Source: NaturalNews.com - David Gutierrez, 9/21/12
(NaturalNews) Across the United States, more and more people are opting out of the banking system, according to a report from the Federal Deposit Insurance Corp.
According to the report, 821,000 households (approximately 17 million people) were without a single bank account from 2009 to 2011. Those numbers place the "un-banked population" at 8.2 percent of the U.S. population.
An additional 51 million people told researchers that although they have a bank account, they also make use of payday lenders, pawnshops, rent-to-own services, money orders or other such alternative financial services. This population, known as under-banked, has increased to 20.1 percent of U.S. households from the prior figure of 18.2 percent. Overall, a full 28.3 percent of U.S. households have either zero or one bank account for the whole household.
The report also found that a full 25 percent of U.S. households used alternative financial services in the past year. Among these households, 7.5 percent said they chose to do so because of discomfort with or lack of trust in banks.
But while some people may be voluntarily opting out, many others simply cannot afford to have bank accounts or use other conventional financial services. For example, 6.6 percent of households who used alternative financial services said they did so because either poor credit or a lack of identification kept them from opening a bank account. A third of respondents who had one or no bank accounts per household said they didn't have enough money to open or fund any additional accounts.

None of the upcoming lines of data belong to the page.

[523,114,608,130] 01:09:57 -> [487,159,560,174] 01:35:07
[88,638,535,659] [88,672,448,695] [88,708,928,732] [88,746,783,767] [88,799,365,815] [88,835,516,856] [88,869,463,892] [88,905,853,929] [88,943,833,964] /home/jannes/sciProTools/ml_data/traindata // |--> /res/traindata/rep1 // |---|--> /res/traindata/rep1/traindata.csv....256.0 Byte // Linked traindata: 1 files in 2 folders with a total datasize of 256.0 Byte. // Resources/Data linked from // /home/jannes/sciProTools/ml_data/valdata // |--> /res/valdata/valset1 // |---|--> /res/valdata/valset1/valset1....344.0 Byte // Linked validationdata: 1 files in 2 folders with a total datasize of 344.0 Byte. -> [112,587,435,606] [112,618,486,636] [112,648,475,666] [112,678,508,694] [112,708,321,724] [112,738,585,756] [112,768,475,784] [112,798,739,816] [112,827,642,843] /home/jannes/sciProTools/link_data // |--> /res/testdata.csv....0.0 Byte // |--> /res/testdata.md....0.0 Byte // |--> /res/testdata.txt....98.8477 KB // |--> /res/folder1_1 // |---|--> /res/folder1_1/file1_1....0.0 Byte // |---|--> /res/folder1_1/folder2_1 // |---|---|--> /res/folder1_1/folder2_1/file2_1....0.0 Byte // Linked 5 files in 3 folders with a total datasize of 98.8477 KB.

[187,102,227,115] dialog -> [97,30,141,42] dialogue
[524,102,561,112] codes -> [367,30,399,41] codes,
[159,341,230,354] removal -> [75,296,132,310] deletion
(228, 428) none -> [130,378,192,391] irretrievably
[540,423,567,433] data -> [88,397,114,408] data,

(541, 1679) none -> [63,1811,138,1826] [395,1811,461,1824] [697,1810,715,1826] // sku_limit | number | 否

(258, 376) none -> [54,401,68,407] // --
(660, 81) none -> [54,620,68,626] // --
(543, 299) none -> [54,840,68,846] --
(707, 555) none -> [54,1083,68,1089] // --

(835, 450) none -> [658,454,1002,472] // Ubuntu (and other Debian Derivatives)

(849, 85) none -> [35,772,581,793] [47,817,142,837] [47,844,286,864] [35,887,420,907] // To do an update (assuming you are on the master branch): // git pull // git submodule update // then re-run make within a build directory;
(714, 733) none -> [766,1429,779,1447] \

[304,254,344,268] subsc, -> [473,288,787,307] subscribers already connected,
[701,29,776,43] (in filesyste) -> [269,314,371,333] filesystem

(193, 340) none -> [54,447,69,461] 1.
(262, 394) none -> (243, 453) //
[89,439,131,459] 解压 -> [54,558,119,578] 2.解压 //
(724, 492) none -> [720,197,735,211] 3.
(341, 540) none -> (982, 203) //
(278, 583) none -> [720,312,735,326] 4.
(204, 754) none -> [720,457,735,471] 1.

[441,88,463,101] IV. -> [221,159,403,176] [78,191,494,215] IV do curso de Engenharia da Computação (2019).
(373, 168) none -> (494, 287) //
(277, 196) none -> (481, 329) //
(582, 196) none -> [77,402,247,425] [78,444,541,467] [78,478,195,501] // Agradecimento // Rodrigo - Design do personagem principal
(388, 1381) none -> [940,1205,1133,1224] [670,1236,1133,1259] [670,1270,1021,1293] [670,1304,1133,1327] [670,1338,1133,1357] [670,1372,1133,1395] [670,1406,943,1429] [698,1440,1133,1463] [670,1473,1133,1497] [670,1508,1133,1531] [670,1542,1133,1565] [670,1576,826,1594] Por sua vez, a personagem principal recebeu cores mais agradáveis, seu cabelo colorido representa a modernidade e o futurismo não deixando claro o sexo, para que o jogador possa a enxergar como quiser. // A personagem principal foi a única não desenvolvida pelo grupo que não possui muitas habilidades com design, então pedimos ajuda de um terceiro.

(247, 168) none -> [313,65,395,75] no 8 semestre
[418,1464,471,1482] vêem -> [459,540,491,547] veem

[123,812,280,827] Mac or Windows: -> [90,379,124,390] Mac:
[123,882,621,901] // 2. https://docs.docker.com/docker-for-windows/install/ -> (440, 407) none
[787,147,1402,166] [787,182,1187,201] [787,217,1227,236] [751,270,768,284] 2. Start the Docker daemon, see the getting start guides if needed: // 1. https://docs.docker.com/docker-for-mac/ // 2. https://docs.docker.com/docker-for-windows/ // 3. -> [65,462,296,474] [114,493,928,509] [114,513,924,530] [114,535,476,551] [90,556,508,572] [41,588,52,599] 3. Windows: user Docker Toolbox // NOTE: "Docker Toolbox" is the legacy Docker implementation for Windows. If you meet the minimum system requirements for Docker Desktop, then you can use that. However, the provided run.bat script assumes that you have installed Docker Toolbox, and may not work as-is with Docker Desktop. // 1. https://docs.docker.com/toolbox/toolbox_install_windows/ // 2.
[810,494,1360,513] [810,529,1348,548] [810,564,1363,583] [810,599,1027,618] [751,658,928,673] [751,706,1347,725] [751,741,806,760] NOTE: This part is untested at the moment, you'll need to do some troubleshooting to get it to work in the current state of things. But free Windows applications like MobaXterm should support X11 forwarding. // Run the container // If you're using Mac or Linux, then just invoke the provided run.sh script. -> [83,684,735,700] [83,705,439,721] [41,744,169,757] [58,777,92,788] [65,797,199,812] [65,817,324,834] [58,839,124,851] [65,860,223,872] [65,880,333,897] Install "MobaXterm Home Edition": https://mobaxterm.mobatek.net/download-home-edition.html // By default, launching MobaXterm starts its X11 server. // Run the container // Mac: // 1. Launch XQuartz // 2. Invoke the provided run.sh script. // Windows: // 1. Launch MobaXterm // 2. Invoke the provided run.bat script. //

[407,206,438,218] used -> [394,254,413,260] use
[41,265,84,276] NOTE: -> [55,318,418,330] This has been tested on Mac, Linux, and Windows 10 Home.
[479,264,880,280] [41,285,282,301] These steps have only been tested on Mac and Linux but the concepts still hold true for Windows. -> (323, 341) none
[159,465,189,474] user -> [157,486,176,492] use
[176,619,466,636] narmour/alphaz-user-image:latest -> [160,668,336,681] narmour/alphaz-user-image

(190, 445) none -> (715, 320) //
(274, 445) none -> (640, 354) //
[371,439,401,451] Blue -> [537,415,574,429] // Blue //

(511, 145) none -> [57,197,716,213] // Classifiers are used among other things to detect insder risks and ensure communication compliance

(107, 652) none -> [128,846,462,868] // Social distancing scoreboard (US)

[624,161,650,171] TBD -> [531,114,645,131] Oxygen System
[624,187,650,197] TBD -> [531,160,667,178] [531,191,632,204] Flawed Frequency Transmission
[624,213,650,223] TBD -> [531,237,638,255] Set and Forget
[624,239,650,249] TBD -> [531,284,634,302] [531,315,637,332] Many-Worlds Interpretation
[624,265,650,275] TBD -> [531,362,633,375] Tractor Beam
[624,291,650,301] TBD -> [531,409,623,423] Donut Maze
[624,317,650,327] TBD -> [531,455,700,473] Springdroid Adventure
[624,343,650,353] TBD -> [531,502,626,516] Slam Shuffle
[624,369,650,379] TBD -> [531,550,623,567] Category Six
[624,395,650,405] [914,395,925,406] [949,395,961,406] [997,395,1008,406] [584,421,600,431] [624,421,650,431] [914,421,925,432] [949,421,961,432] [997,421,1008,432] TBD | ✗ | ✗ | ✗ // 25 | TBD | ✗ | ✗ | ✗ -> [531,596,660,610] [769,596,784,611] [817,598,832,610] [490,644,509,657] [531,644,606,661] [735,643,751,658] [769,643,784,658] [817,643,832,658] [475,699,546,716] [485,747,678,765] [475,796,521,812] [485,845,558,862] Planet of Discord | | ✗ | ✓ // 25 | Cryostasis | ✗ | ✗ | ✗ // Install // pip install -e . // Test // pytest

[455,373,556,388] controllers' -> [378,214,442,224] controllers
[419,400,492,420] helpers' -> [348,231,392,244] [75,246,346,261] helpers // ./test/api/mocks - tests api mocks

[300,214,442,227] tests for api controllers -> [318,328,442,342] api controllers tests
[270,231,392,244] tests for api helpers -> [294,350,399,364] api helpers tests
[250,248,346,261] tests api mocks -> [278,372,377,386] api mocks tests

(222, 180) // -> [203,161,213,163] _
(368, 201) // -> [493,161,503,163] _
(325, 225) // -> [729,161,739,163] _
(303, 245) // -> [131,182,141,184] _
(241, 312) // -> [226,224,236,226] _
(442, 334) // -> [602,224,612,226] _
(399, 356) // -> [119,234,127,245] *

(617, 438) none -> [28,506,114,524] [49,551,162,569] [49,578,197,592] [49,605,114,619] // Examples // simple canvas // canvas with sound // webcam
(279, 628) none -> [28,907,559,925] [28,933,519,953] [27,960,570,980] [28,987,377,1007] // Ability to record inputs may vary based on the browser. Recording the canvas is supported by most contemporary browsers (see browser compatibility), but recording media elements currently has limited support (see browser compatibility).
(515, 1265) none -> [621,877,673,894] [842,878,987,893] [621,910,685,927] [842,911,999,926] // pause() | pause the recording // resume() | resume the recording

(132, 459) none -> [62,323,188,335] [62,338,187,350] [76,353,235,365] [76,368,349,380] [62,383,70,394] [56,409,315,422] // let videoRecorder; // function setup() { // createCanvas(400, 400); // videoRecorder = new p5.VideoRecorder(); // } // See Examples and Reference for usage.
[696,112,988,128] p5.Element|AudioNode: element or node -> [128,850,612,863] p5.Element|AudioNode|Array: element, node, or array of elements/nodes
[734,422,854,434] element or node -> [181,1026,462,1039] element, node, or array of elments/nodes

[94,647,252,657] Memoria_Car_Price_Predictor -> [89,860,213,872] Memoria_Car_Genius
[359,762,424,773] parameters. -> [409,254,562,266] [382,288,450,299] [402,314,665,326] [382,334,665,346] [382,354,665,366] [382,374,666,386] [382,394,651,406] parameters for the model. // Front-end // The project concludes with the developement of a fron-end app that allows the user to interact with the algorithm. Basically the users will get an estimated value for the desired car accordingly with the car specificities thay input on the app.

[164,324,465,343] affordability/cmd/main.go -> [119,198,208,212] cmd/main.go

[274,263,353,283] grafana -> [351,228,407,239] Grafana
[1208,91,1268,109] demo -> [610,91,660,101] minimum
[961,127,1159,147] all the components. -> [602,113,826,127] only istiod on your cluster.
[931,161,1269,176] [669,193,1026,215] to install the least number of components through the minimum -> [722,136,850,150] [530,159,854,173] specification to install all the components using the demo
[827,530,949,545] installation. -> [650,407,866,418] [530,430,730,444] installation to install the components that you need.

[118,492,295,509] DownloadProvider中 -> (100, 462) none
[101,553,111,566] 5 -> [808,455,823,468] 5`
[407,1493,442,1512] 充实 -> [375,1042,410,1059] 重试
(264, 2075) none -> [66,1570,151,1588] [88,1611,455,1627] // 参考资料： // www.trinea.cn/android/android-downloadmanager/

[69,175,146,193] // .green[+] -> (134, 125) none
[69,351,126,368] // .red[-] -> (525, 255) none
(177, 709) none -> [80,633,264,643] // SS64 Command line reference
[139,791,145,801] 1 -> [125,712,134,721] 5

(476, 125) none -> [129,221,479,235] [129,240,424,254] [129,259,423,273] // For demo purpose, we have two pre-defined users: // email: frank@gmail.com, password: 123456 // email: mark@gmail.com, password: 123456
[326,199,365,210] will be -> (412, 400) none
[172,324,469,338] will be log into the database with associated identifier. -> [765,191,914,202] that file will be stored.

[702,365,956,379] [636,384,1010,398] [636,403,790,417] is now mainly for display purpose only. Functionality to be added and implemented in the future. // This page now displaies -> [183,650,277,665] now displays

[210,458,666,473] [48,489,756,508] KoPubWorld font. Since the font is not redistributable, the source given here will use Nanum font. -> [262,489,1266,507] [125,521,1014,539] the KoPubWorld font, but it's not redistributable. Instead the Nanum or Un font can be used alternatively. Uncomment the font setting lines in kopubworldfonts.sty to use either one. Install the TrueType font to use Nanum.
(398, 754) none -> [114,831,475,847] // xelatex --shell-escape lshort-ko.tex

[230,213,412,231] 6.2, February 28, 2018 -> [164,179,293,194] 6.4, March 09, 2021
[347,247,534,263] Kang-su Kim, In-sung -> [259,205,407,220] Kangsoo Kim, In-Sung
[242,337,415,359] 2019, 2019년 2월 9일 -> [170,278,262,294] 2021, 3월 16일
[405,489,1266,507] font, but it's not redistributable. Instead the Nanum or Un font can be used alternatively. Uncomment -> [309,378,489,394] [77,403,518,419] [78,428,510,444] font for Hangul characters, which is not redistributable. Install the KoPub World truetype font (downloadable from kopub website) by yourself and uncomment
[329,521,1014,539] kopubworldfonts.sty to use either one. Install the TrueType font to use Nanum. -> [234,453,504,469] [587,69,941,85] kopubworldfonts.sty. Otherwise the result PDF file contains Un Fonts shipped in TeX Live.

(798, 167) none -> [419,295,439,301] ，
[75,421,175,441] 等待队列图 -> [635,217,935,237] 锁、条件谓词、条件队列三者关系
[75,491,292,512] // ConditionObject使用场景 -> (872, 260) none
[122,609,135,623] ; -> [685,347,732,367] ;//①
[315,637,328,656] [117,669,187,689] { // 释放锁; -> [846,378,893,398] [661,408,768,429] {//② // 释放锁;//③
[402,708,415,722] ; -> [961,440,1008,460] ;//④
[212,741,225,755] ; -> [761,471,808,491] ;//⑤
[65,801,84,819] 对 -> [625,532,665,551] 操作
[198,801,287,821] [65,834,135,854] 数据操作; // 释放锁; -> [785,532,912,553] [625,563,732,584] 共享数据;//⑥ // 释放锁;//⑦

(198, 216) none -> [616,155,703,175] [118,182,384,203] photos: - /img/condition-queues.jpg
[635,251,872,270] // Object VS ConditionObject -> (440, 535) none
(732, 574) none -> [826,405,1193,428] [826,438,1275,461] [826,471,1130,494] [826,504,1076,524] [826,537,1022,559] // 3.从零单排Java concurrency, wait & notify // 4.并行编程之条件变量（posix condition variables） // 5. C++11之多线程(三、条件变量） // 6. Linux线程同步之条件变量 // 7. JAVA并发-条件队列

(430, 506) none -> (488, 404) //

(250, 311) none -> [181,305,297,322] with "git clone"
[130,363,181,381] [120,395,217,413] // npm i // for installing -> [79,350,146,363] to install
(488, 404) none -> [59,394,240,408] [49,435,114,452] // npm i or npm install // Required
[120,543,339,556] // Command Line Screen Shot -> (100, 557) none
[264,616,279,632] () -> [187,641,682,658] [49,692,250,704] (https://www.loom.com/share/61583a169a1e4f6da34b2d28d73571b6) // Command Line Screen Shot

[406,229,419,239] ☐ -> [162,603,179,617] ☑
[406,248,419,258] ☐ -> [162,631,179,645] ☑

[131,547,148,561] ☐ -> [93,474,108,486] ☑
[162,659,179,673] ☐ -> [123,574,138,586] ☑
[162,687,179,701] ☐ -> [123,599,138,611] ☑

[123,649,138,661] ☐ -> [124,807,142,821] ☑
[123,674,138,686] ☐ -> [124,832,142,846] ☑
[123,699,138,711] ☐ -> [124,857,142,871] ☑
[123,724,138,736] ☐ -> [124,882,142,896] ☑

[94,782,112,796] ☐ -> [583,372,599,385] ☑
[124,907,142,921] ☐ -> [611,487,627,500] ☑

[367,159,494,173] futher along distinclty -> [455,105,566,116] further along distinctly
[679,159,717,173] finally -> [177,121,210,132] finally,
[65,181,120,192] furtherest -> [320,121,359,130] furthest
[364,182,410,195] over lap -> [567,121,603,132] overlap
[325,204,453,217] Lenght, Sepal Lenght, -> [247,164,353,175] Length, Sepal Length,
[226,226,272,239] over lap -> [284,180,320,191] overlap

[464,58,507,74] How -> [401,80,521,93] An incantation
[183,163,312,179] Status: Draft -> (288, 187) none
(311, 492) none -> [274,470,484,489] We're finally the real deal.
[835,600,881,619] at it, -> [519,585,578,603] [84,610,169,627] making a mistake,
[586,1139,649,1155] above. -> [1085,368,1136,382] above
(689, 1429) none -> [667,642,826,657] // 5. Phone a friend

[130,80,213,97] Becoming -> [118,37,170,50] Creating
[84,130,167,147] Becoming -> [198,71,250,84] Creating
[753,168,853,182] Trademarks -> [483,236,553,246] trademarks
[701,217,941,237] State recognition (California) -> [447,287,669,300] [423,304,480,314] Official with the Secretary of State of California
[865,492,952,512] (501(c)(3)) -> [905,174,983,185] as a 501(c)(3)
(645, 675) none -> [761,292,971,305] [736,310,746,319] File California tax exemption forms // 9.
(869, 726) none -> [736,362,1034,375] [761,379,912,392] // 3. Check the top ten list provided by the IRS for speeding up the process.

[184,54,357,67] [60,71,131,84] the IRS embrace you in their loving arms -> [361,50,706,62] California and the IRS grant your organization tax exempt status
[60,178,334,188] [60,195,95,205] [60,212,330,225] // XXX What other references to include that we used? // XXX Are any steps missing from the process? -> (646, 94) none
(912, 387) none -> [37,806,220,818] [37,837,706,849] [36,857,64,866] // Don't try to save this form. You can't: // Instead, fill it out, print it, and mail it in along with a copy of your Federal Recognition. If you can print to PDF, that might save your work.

The unemployed, low-income households, ethnic minorities and young adults are least likely to have bank accounts.
Drowning in fees
It's not just credit or minimum account balances that are keeping people away from banks. In just the last year, three major banks have raised checking account fees or overdraft charges. This is part of a widespread trend among banks seeking to increase their income after the federal government imposed tough new regulations limiting fees on debit cards.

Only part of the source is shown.